As the guild’s name implies, many of the members enjoy other creative pursuits as well, from knitting to basket weaving to painting.
Some members learned to sew with Grandma on her humming-belt-driven treadle sewing machine. Others began sewing in 4-H or home economics class by making clothes.
The quilters are keenly aware of the legacy of Kentucky quilters and their contributions to making quilting an art form. While individual projects are preferred, Knot Just Quilters has made several group quilts over the years. At the top of the list is their favorite project, a dogwood applique. They have stitched a blue-and-white Kentucky Star quilt, and more recently, a scrappy spider web quilt. Their most recent project was a quilt in memory of Sam Stansbury, a former member, in a pattern called Stained Glass Diamonds based on the log cabin pattern.
Last year’s challenge was a “Crayon Quilt,” a project where members made quilts using only the Crayon color they chose by blind drawing from a sack.
While the members quilt mainly for personal enjoyment, the group has displayed several exhibits of their work. Their first quilt show was hosted by the public library in the early 1980s. Another exhibit featuring the Crayon quilts and other pieces was at Hopkinsville Community College.
Historically, quilters are frugal and incorporate old and new fabrics into their designs. They also enjoy finding new fabrics at local quilt shops. The group has even made quilts out of old feed sacks, which took the pressure off of making a mistake.
“If you make a mistake, repeat it three more times and now it’s a design element,” noted Cheryle Dymek. All of the group agreed that every quilt must have one ugly fabric in it.
Basic quilting tools
- A sewing machine is desirable, but it is not required. Singer featherweights are highly desired by quilters because they are workhorses that are almost impossible to break, easy to use and portable. Dusting off Grandma’s treadle is also an option.
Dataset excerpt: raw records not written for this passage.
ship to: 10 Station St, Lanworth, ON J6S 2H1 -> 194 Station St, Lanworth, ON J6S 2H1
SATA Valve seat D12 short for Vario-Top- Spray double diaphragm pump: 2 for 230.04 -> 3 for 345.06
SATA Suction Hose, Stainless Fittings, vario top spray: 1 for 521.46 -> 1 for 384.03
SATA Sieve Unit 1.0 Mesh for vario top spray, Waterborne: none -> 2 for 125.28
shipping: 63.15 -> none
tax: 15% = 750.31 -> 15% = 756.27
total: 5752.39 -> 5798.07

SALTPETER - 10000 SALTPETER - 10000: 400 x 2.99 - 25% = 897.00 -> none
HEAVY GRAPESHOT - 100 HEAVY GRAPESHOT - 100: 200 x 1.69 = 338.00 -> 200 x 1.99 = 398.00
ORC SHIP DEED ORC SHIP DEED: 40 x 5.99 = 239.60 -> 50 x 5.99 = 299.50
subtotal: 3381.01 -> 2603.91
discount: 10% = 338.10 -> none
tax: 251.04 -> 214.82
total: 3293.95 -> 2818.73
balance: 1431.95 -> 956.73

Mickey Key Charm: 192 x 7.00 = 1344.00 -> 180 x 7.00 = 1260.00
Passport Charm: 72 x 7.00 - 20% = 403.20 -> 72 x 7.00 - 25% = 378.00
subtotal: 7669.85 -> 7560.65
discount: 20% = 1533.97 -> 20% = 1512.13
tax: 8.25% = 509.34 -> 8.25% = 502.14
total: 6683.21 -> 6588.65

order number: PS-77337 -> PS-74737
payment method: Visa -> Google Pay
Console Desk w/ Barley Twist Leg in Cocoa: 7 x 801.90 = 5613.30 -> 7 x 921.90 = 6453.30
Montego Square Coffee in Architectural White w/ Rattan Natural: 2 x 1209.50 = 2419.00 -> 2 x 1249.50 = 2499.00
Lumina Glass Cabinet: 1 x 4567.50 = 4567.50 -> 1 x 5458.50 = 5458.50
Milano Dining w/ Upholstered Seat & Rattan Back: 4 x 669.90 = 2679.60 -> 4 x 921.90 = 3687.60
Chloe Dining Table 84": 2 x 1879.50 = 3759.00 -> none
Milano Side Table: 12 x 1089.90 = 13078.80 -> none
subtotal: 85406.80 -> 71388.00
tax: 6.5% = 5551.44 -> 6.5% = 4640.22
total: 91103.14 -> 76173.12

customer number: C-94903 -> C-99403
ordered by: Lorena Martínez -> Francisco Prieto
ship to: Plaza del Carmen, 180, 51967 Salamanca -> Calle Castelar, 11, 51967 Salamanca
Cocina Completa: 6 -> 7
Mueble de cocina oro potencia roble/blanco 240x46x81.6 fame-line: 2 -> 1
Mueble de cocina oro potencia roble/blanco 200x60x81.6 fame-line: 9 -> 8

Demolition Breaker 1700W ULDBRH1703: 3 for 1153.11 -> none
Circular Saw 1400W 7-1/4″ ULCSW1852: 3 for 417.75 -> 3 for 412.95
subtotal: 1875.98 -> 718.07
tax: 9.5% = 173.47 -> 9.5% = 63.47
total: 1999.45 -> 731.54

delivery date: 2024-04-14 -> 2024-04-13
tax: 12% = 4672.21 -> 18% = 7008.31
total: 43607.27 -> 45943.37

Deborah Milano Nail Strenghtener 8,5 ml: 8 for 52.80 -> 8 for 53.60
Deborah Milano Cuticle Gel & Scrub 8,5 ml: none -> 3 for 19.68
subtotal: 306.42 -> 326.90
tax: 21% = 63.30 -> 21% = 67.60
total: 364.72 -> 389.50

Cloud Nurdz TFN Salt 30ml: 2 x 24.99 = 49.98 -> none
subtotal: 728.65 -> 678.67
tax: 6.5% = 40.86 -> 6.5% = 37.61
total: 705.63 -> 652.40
- A steam iron to smooth out the fabric is an important tool. Quilters iron every seam, making it easier to nudge fabric patterns into place and reduce seam bulk.
- Needles are essential, and most quilters have sharp, short quilting needles for hand sewing as well as embroidery needles and sewing machine needles. The sewing machine needles must be compatible with your machine. Not all needles work in every machine. Sharp needles are best not to create too large a hole in the fabric or change the sewing machine tension.
- Long flat-headed pins or oversized safety pins hold the quilt together. Marking pins and pattern templates make sure the pattern is uniform throughout the piecing of the quilt.
- Pencils, disappearing ink pencils, tailor’s chalk and similar pencils will be needed. Using an ink pen to mark the pattern on the fabric will leave ink on the quilt top and is not desirable.
- To hold the quilt top, batting and back together until they are firmly joined requires a hoop or quilting frame. Hoops can often be found in thrift shops.
- Sharp scissors are very important. Self-healing gridded cutting mats are very popular and can prevent scratches on your dining room or kitchen table. Rotary cutters and rulers make quick work cutting fabric strips.
- Any fabric can be used in quilt-making, but different fabrics create completely different quilt looks. The most popular fabric is 100 percent cotton. Because cotton can shrink, prewash it in warm water and press it smooth.
Tips to know before you sew
Fabric can stretch and spoil the quilt if it is not cut on the grain. If you are unsure where to cut your pattern, lay it out, pin your pattern on it and take it to a fabric shop. They will be happy to guide you. Be sure to cut off the selvages. Most quilters prefer to cut the fabric standing up so they will be able to apply pressure and get a clean cut. Multiple layers can be cut with a rotary cutter but should be basted before cutting so the layers don’t slip. Always measure twice, cut once.